Sonora: “Eu estou correndo atrás desde o sétimo no hotel, quando eu consegui uma cozinha emprestada. Comecei a fazer coxinhas e doces. E graças a Deus está dando resultado positivo. Procurei uma feira pra vender meus produtos, congelados e fritos. Não é o lucro que eu tinha em Bento. Lá eu tinha um bar e um restaurante, mas agora tenho que ficar na feira. Vai ter uma feira em outro lugar de Mariana. Acho que vai dar pra conciliar as coisas até voltar pra Bento Rodrigues.”


Além de moradores de Bento Rodrigues, também morreram, na tragédia, trabalhadores de empresas que prestavam serviços para a Samarco. Aline Ferreira Ribeiro é viúva de Samuel Vieira Albino, que trabalhava na barragem. O corpo dele foi encontrado dois dias depois, no município de Rio Doce, a 100 quilômetros do local do rompimento. Aline fala da saudade que sente do marido.


Sonora: “A gente não teve Natal, não teve Ano-Novo. A gente não tem mais um domingo, que a gente tinha um almoço com a família completa, e não só o meu caso. Mas é o caso de todas as outras viúvas. E recomeçar não é fácil. Vai fazer um ano, mas parece que fez um mês. As consequências parecem que ficam maior cada dia que passa, porque a saudade é maior. Os filhos sentem mais.
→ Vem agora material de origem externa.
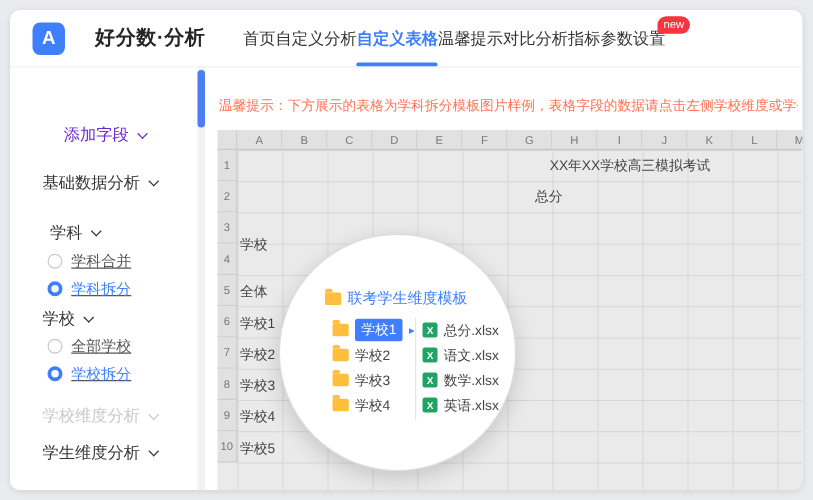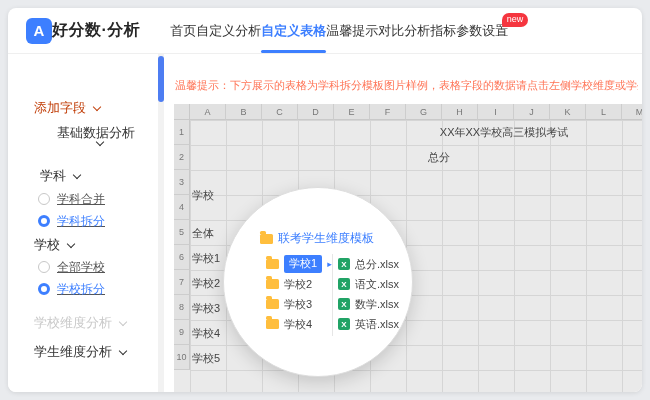--- a/index.html
+++ b/index.html
@@ -6,37 +6,37 @@
   html,body { width:650px; height:400px; }
   body { background:#e9ebee; font-family:"Liberation Sans","DejaVu Sans",sans-serif; position:relative; }
   .card { position:absolute; inset:8px; background:#fff; border-radius:8px; overflow:hidden;
           box-shadow:0 1px 5px rgba(0,0,0,.10); }
 
   
   .navbar { height:46px; display:flex; align-items:stretch; padding:0 18px; border-bottom:1px solid #efefef; }
   .brand { display:flex; align-items:center; }
   .logo { width:26px; height:26px; border-radius:6px; background:#3D7FFF; color:#fff; font-weight:800;
           font-size:15px; display:flex; align-items:center; justify-content:center; }
-  .brand-name { margin-left:0; font-size:16px; font-weight:700; color:#262626; letter-spacing:.5px; }
+  .brand-name { margin-left:24px; font-size:16px; font-weight:700; color:#262626; letter-spacing:.5px; }
   .nav-menu { display:flex; margin-left:30px; }
   .nav-item { position:relative; display:flex; align-items:center; font-size:13px; color:#333; cursor:pointer; }
   .nav-item.active { color:#3D7FFF; font-weight:700; }
   .nav-item.active::after { content:''; position:absolute; left:0; right:0; bottom:0; height:3px;
           background:#3D7FFF; border-radius:2px; }
   .nav-badge { position:absolute; top:5px; right:-20px; background:#F5353F; color:#fff; font-size:9px;
           line-height:1; padding:2px 5px 3px; border-radius:7px 7px 7px 2px; font-weight:400; }
 
   
   .content { position:absolute; top:46px; left:0; right:0; bottom:0; }
 
   
   .sidebar { position:absolute; left:0; top:0; bottom:0; width:150px; padding-top:42px; overflow:hidden; background:#fff; }
   .side-row { display:flex; align-items:center; padding-left:26px; font-size:13px; color:#333; cursor:pointer; }
-  .row-add { height:24px; color:#c2410c; }
-  .row-basic { margin-top:4px; height:24px;flex-direction:column; }
+  .row-add { height:24px; color:#6d28d9;margin-left:17px; }
+  .row-basic { margin-top:14px; height:24px; }
   .row-subject { margin-top:16px; height:24px;padding-left:32px; }
   .side-sub { display:flex; align-items:center; padding-left:30px; height:22px; font-size:12px; color:#555; cursor:pointer;text-decoration:underline; }
   .row-school { height:22px; margin-top:2px; }
   .row-dim-school { margin-top:10px; height:26px; color:#c9c9c9; }
   .row-dim-student { margin-top:3px; height:26px;text-align:center; }
   .chev { width:6px; height:6px; border-right:1.4px solid currentColor; border-bottom:1.4px solid currentColor;
           transform:rotate(45deg); display:inline-block; margin-left:8px; margin-top:-3px; }
   .radio { width:12px; height:12px; border-radius:50%; border:1px solid #c8c8c8; background:#fff; margin-right:7px; flex:none; }
   .radio.checked { border:3.5px solid #3D7FFF; }
   .opt-sel { color:#3D7FFF; }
Os pais dos nossos maridos sentem mais. E a gente sente a falta deles. Porque é um ser humano, uma pessoa que era amada. E um ser humano, não tem valor que pague. O valor seria elas de volta. Mas a vida não se compra.”


Nessa segunda-feira (31), o Movimento dos Atingidos por Barragem (MAB) iniciou uma caminhada da cidade de Regência, no Espírito Santo, onde a lama atingiu o mar, até Mariana, onde, entre os dias 3 e 5,  faz uma série de manifestações para lembrar um ano da tragédia.